One of the first things that CELF did once it got started was to analyze Linux to identify areas in need of work in order to make it suitable for embedded devices. Five specific areas were identified by CELF in 2003: system size, boot time, power management, realtime, and security. The organization then funded several kernel features in those areas (and some others, like filesystems).
So, a lot of work has been done, and it has been almost 20 years, "are we done yet?" That question came from Morton's keynote in 2008, perhaps as a bit of a joke, but it still haunts Bird to this day. Incidentally, he noted that video of the talk still exists thanks to Bootlin, which was known as Free Electrons back when the company recorded the talk (and many others in those days). Morton's talk is still relevant; "the stuff he said back then still applies today, it's amazing".
Kernel features
Then Bird went on a bit of a whirlwind tour of the last year's kernel releases from the perspective of features and changes of interest to embedded developers. There are, of course, lots of features going into each release for other use cases, which he would not be talking about. In addition, he would not be mentioning much about the different drivers or new system-on-chip (SoC) support that have also come with the new kernel releases, he said.
![Tim Bird [Tim Bird]](https://static.lwn.net/images/2022/ossna-bird-sm.png)
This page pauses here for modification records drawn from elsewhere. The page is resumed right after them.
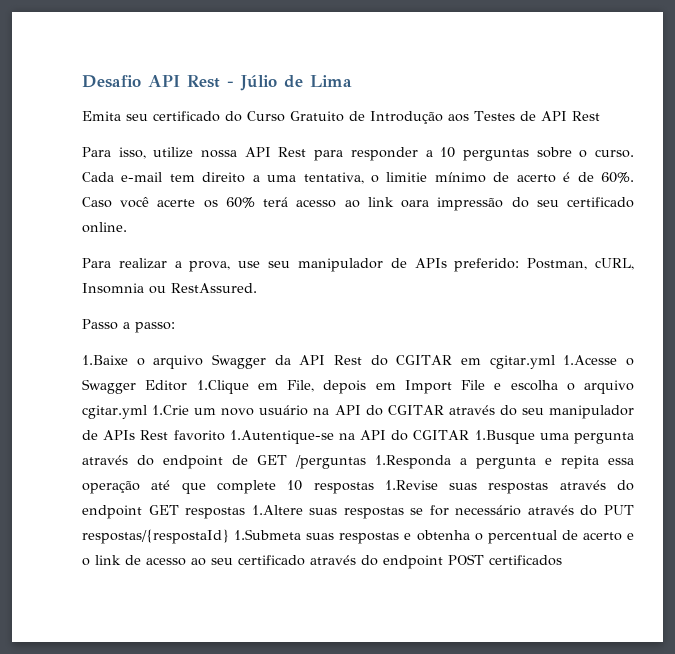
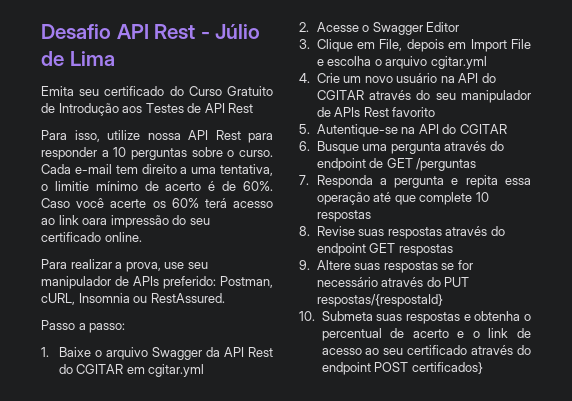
[82,355,128,365] 1.Baixe -> [41,347,91,357] 1. Baixe
[563,355,618,365] 1.Acesse -> [299,22,359,32] // 2. Acesse
[196,380,249,394] 1.Clique -> [299,39,353,52] // 3. Clique
[152,405,190,415] 1.Crie -> [299,73,340,83] // 4. Crie
[229,430,535,444] 1.Autentique-se na API do CGITAR 1.Busque -> [299,124,507,137] [299,141,359,154] // 5. Autentique-se na API do CGITAR // 6. Busque
[375,455,451,469] 1.Responda -> [299,175,373,188] // 7. Responda
[384,480,438,490] 1.Revise -> [299,226,355,236] // 8. Revise
[251,505,303,515] 1.Altere -> [299,260,351,270] // 9. Altere
[234,529,302,540] 1.Submeta -> [299,311,373,321] // 10. Submeta
[489,555,562,566] certificados -> [411,362,483,374] certificados}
He began with Linux 5.14 from August 2021, which saw the addition of the osnoise and timerlat tracers that are useful for investigating realtime kernels, new Qualcomm and MediaTek drivers for a variety of devices, and a simpledrm driver that provides a direct-rendering manager (DRM) interface for simple framebuffer devices like those often found in embedded systems. The headline embedded feature in 5.14 was the addition of the memfd_secret() system call. It creates a region of memory that is inaccessible by other processes; even the kernel will have difficulty accessing it, so it is a good place to store secrets, like cryptographic keys. Bird recommended an LWN article and the commit for more information.
Kernel 5.15 in October 2021 brought sleeping spinlocks, which is a core piece of the realtime (i.e. PREEMPT_RT) patch set; he would have more to say about realtime later in the talk. The scheduler gained support for asymmetric systems, where cores on the same chip are not able to run both 32-bit and 64-bit code, so the scheduler needs to keep that in mind as it moves processes to different cores. Those working on network-attached storage (NAS) devices may want to look at the in-kernel SMB server, ksmbd, that was merged for 5.15.
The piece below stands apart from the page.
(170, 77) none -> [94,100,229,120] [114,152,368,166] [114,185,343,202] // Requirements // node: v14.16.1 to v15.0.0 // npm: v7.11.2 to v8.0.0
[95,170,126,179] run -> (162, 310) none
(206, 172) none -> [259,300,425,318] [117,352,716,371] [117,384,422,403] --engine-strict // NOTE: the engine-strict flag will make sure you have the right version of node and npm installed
Another feature that came in that kernel was printk() indexing, which gives the developers of tools that process log files a way to know when printk() messages change; that allows the tools to adapt rather than to silently fail when regular expressions suddenly fail to match. Since many embedded developers use older kernels—often provided by an SoC or board vendor—they may be surprised someday when they move to a 5.15 or later kernel because the mainline now builds with the -Werror flag by default. That flag turns compiler warnings into errors, so code that builds with warnings will cause the build to fail when it is used on more recent kernels.
In addition, the "data access monitor" (DAMON) tool was added. It provides a way to record and visualize data access patterns in the kernel. It is a diagnostic tool, like other tracers in Linux, "but is it actually more?" And, in fact, we see in 5.16 that DAMON has other functions beyond just monitoring, Bird said.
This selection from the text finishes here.